In terms of commonalities, both initiatives have similar scopes and goals. They both contribute to addressing infrastructure gaps through the provision of development finance. Second, both initiatives were first announced as initiatives of intent, but as their governments developed guidelines, the initiatives moved into implementation. Third, the initiatives have served to rebrand the efforts of their development finance institutions to fit their respective geo-economic strategies. Fourth, collectively, both initiatives aim to bolster domestic growth within China and Group of Seven (G7) countries by supporting the corporate actors that expand market share in recipient countries with the support of development finance.
On the other hand, they have some notable differences. The BRI has largely supported “hard” infrastructure projects, such as ports, roads, dams, railways, electric power plants and telecommunication facilities due to China’s comparative advantage in cost and project turnover in traditional infrastructure. BRI institutions have supported these projects at a large scale, primarily with public finance from China’s policy banks to limited success and leveraging private capital. In contrast, the PGII appears to be largely targeting “soft” infrastructure, namely improvements in climate, health and health security, modernized digital technology and gender equity and equality.
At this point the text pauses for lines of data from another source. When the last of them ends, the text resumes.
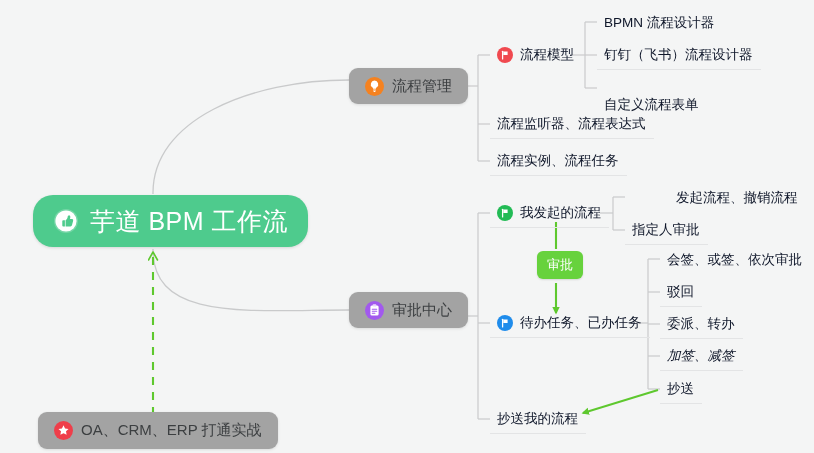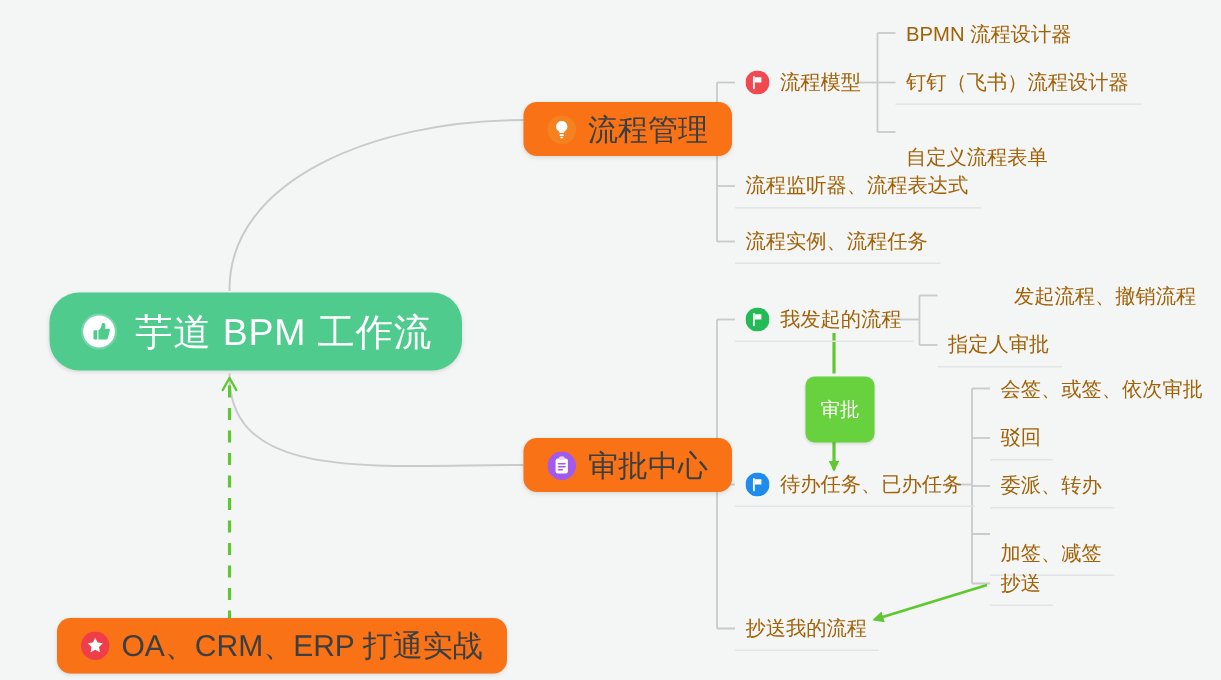--- a/index.html
+++ b/index.html
@@ -31,59 +31,59 @@
   
   .node {
     position: absolute;
     display: flex;
     align-items: center;
     box-sizing: border-box;
     white-space: nowrap;
   }
 
   .card {
-    background: #f97316;
+    background: #a3a3a3;
     border-radius: 9px;
     box-shadow: 0 1px 3px rgba(0,0,0,0.10), 0 0 1px rgba(0,0,0,0.06);
     padding: 0 16px;
     height: 36px;
     gap: 8px;
-    font-size: 20px;
+    font-size: 15px;
     color: #3c3f41;
   }
 
   .root {
     background: #4ecb8d;
     border-radius: 20px;
     box-shadow: 0 1px 3px rgba(0,0,0,0.12);
     padding: 0 20px;
     height: 52px;
     gap: 11px;
     color: #ffffff;
     font-size: 25px;
     letter-spacing: .5px;
   }
 
   .leaf {
     background: transparent;
     font-size: 13.5px;
-    color: #a16207;
+    color: #0f172a;
     height: 30px;
     padding: 0 8px 0 7px;
     gap: 7px;
     border-bottom: 1px solid #e3e4e5;
   }
   .leaf.no-rule { border-bottom: 1px solid transparent; }
 
   .tag {
     background: #67d23d;
     color: #ffffff;
     border-radius: 6px;
     font-size: 13px;
-    height: 44px;
+    height: 28px;
     padding: 0 10px;
     justify-content: center;
     box-shadow: 0 1px 2px rgba(0,0,0,0.12);
   }
 
   
   .ic {
     display: inline-flex;
     align-items: center;
     justify-content: center;
@@ -265,21 +265,21 @@
 
   <div class="node leaf no-rule" style="left:660px; top:245px;">
     <span class="lbl">会签、或签、依次审批</span>
   </div>
   <div class="node leaf" style="left:660px; top:277px;">
     <span class="lbl">驳回</span>
   </div>
   <div class="node leaf" style="left:660px; top:309px;">
     <span class="lbl">委派、转办</span>
   </div>
-  <div class="node leaf" style="left:660px; top:354px;">
+  <div class="node leaf" style="left:660px; top:341px;font-style:italic;">
     <span class="lbl">加签、减签</span>
   </div>
   <div class="node leaf" style="left:660px; top:374px;">
     <span class="lbl">抄送</span>
   </div>
 
   <div class="node leaf" style="left:490px; top:404px;">
     <span class="lbl">抄送我的流程</span>
   </div>
 

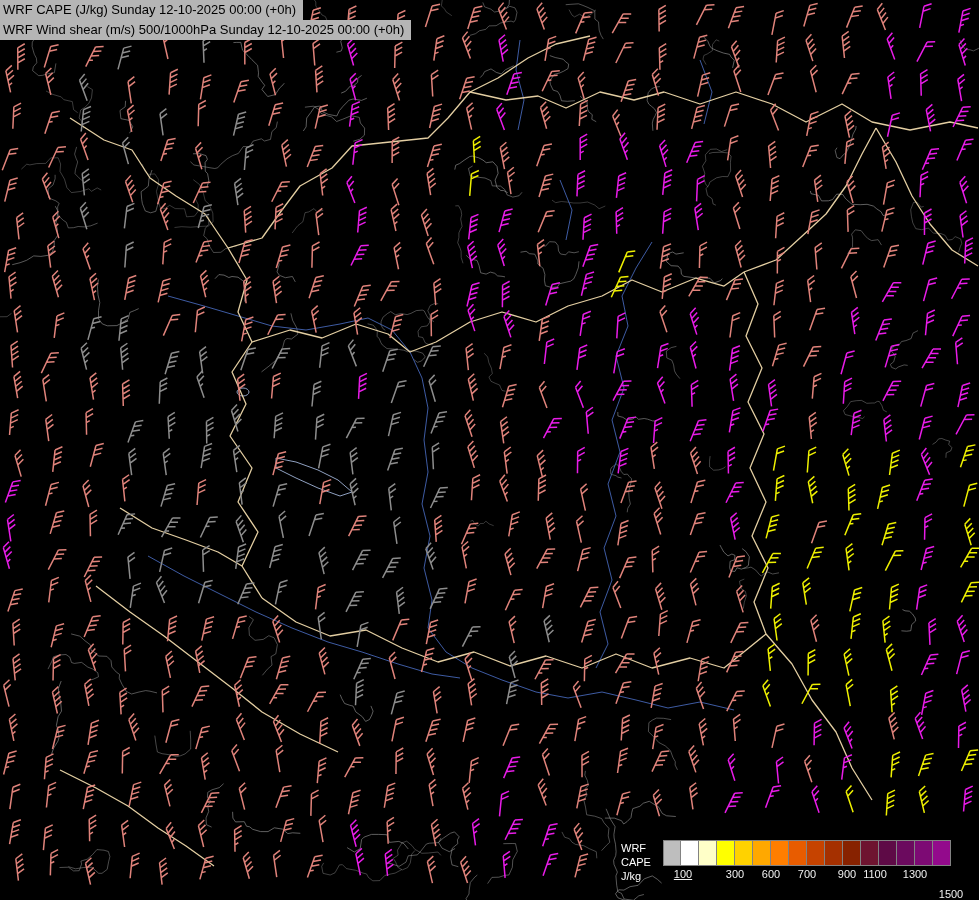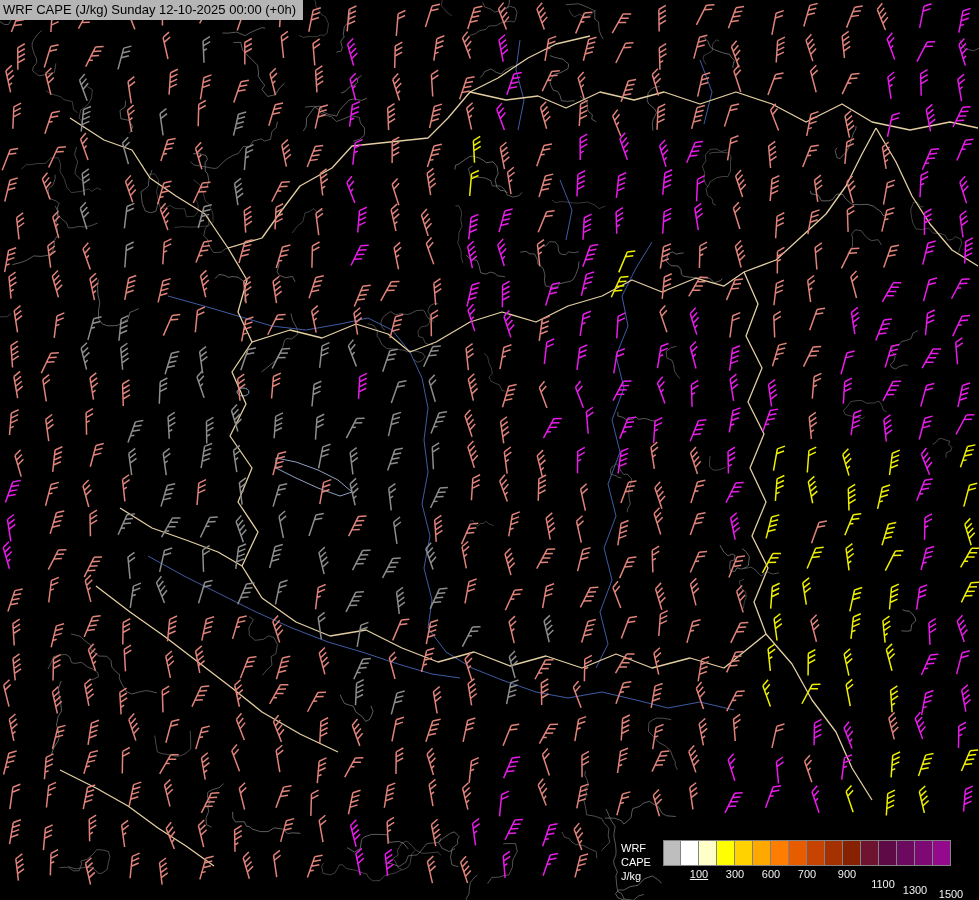--- a/index.html
+++ b/index.html
@@ -799,20 +799,21 @@
         <path d="M0,12 L0,-10 M0,-10 L7,-14 M0,-5 L7,-9 M0,0 L7,-4" transform="translate(429.7,871.4) rotate(-13.3)" stroke="#e0837b" stroke-width="1.5" fill="none"></path>
         <path d="M0,12 L0,-10 M0,-10 L7,-14 M0,-5 L7,-9 M0,0 L7,-4 M0,5 L7,1" transform="translate(463.8,871.7) rotate(-18.2)" stroke="#e0837b" stroke-width="1.5" fill="none"></path>
         <path d="M0,12 L0,-10 M0,-10 L7,-14 M0,-5 L7,-9 M0,0 L3.5,-2" transform="translate(504.1,865.9) rotate(-4.8)" stroke="#e81ce8" stroke-width="1.5" fill="none"></path>
         <path d="M0,12 L0,-10 M0,-10 L7,-14 M0,-5 L7,-9 M0,0 L3.5,-2" transform="translate(547.0,864.4) rotate(19.1)" stroke="#e81ce8" stroke-width="1.5" fill="none"></path>
         <path d="M0,12 L0,-10 M0,-10 L7,-14 M0,-5 L7,-9 M0,0 L7,-4 M0,5 L3.5,3" transform="translate(577.9,865.8) rotate(14.0)" stroke="#e0837b" stroke-width="1.5" fill="none"></path>
       </g>
     </svg>
 
   <div class="hdr">
     <div class="hline">WRF CAPE (J/kg) Sunday 12-10-2025 00:00 (+0h)</div>
+    <div class="hline">WRF Wind shear (m/s) 500/1000hPa Sunday 12-10-2025 00:00 (+0h)</div>
   </div>
 
   <div class="legend">
     <div class="leg-title">
       <span>WRF</span>
       <span>CAPE</span>
       <span>J/kg</span>
     </div>
     <div class="leg-scale">
       <div class="leg-swatches">
@@ -827,25 +828,25 @@
           <div class="swatch" style="background: rgb(198, 67, 0);"></div>
           <div class="swatch" style="background: rgb(165, 48, 0);"></div>
           <div class="swatch" style="background: rgb(135, 34, 0);"></div>
           <div class="swatch" style="background: rgb(110, 20, 48);"></div>
           <div class="swatch" style="background: rgb(94, 10, 70);"></div>
           <div class="swatch" style="background: rgb(107, 10, 94);"></div>
           <div class="swatch" style="background: rgb(125, 10, 116);"></div>
           <div class="swatch" style="background: rgb(147, 10, 140);"></div>
         </div>
       <div class="leg-ticks">
-          <span style="left: 36px; text-decoration: underline;">100</span>
+          <span style="left: 20px; text-decoration: underline;">100</span>
           <span style="left: 72px;">300</span>
           <span style="left: 108px;">600</span>
           <span style="left: 144px;">700</span>
           <span style="left: 180px; padding-left: 8px;">900</span>
-          <span style="left: 220px; margin-top: 10px;">1100</span>
-          <span style="left: 252px; margin-top: 16px;">1300</span>
+          <span style="left: 212px;">1100</span>
+          <span style="left: 252px;">1300</span>
           <span style="left: 288px; margin-top: 20px;">1500</span>
         </div>
     </div>
   </div>
 
 </div>
 
 </body></html>

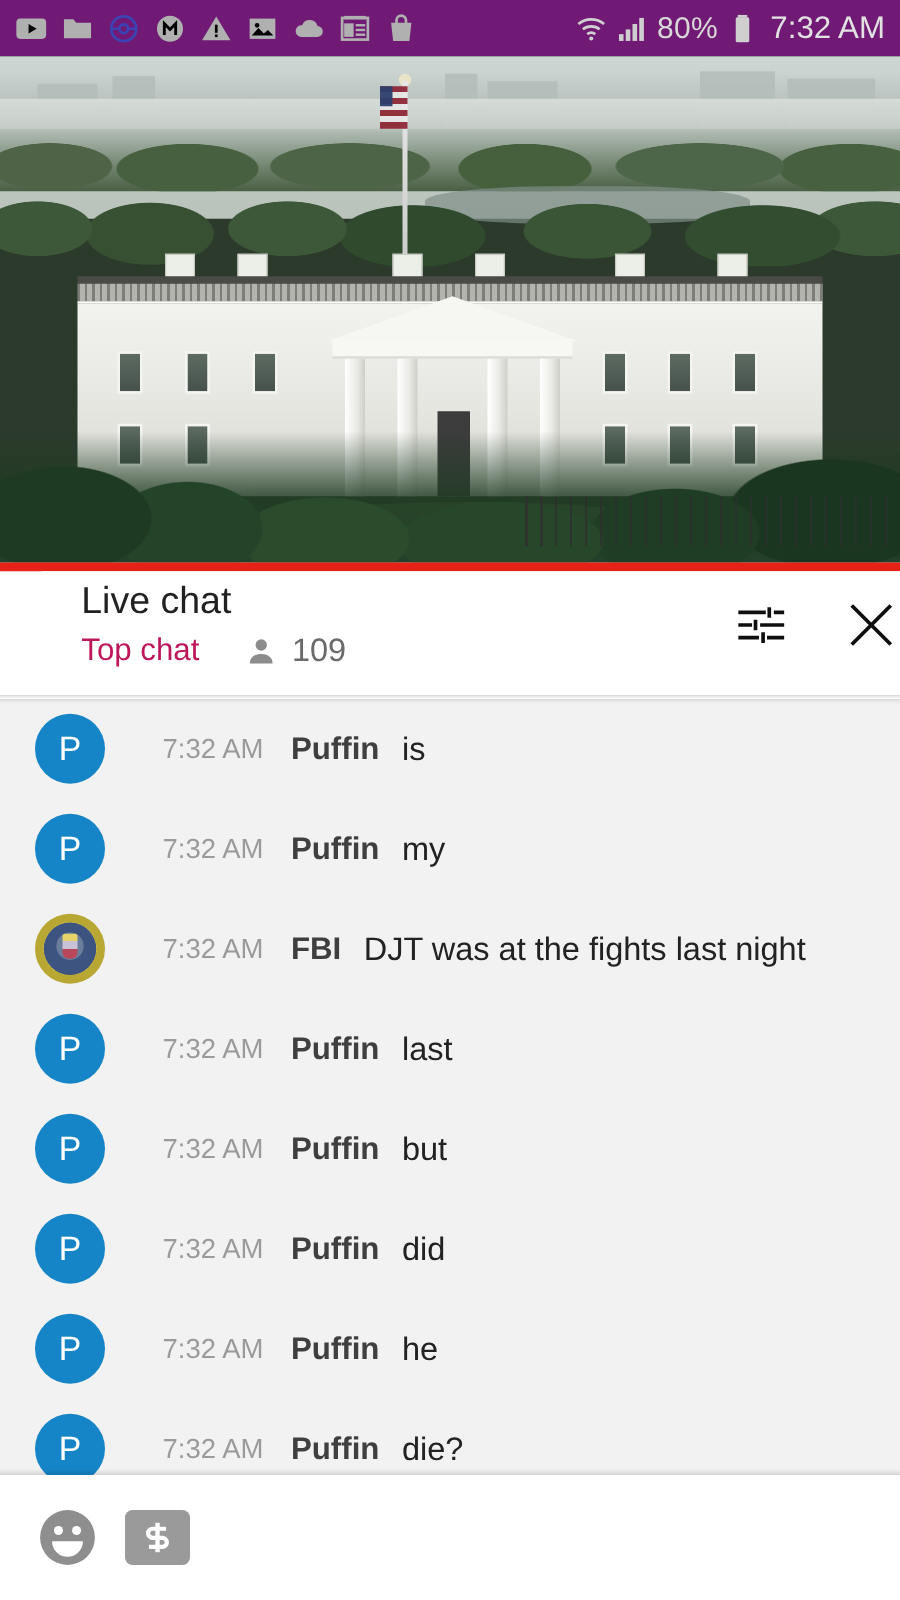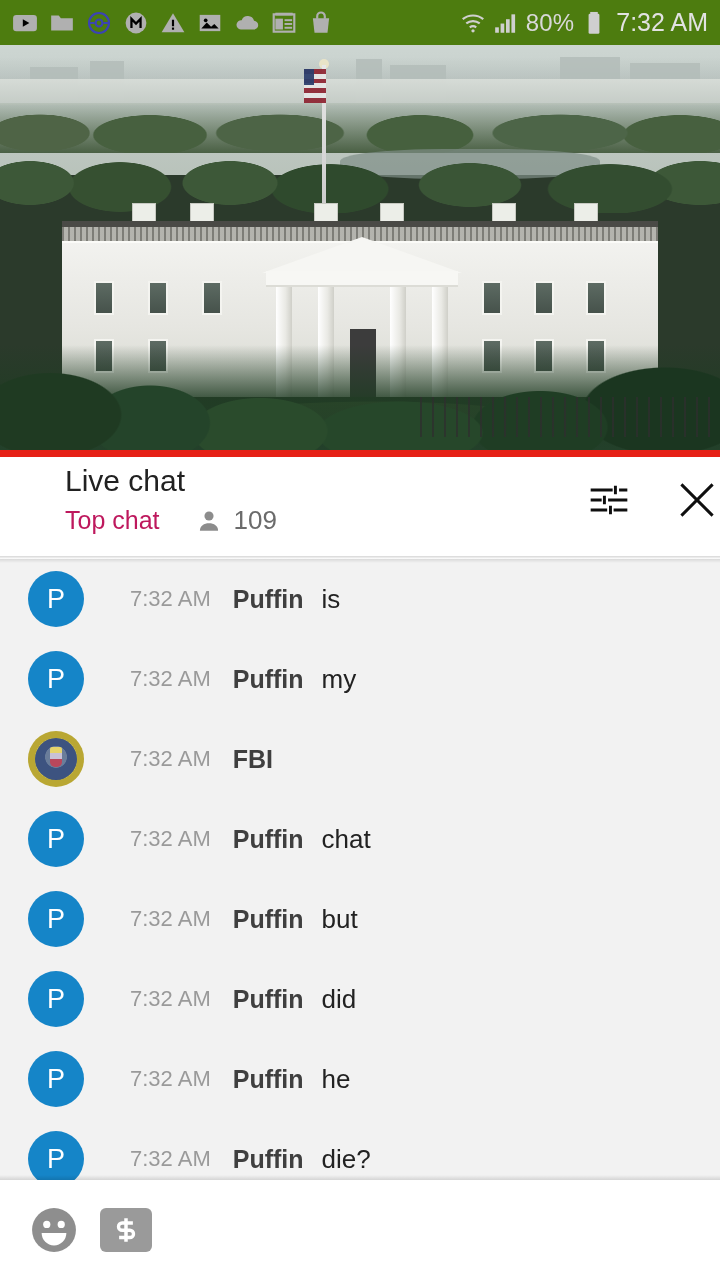--- a/index.html
+++ b/index.html
@@ -7,21 +7,21 @@
     width:720px; height:1280px;
     background:#ffffff;
     font-family:"Liberation Sans", sans-serif;
     overflow:hidden;
   }
   #app { position:relative; width:720px; height:1280px; overflow:hidden; }
 
   
   .statusbar {
     position:absolute; top:0; left:0; width:720px; height:45px;
-    background:#4d7c0f; display:flex; align-items:center;
+    background:#701a75; display:flex; align-items:center;
     padding:0 12px;
   }
   .sb-left { display:flex; align-items:center; gap:11px; flex:1; }
   .sb-right { display:flex; align-items:center; gap:7px; }
   .sb-ico { width:26px; height:26px; display:block; }
   .sb-text {
     color:#d8d8d8; font-size:24px; letter-spacing:0.2px;
     font-family:"Liberation Sans", sans-serif;
   }
   .sb-time { color:#e2e2e2; font-size:25px; margin-left:2px; }
@@ -425,26 +425,27 @@
       <div class="msg">
         <div class="avatar" style="background: rgb(21, 133, 200);">P</div>
         <span class="msg-time">7:32 AM</span>
         <span class="msg-author">Puffin</span>
         <span class="msg-text">my</span>
       </div>
       <div class="msg">
         <div class="avatar seal"></div>
         <span class="msg-time">7:32 AM</span>
         <span class="msg-author">FBI</span>
-      </div>
-      <div class="msg">
-        <div class="avatar" style="background: rgb(21, 133, 200);">P</div>
-        <span class="msg-time">7:32 AM</span>
-        <span class="msg-author">Puffin</span>
-        <span class="msg-text">chat</span>
+        <span class="msg-text">DJT was at the fights last night</span>
+      </div>
+      <div class="msg">
+        <div class="avatar" style="background: rgb(21, 133, 200);">P</div>
+        <span class="msg-time">7:32 AM</span>
+        <span class="msg-author">Puffin</span>
+        <span class="msg-text">last</span>
       </div>
       <div class="msg">
         <div class="avatar" style="background: rgb(21, 133, 200);">P</div>
         <span class="msg-time">7:32 AM</span>
         <span class="msg-author">Puffin</span>
         <span class="msg-text">but</span>
       </div>
       <div class="msg">
         <div class="avatar" style="background: rgb(21, 133, 200);">P</div>
         <span class="msg-time">7:32 AM</span>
These project types are smaller in investment scale and are funded through smaller amounts of public finance meant to catalyze the involvement of the private sector.
The initiatives also approach coordination differently. China’s Belt and Road Construction Leadership Group appears to lead coordination between BRI institutions, while the PGII has yet to generate an overarching coordination mechanism across all G7 countries that builds on each country’s domestic institutional coordination.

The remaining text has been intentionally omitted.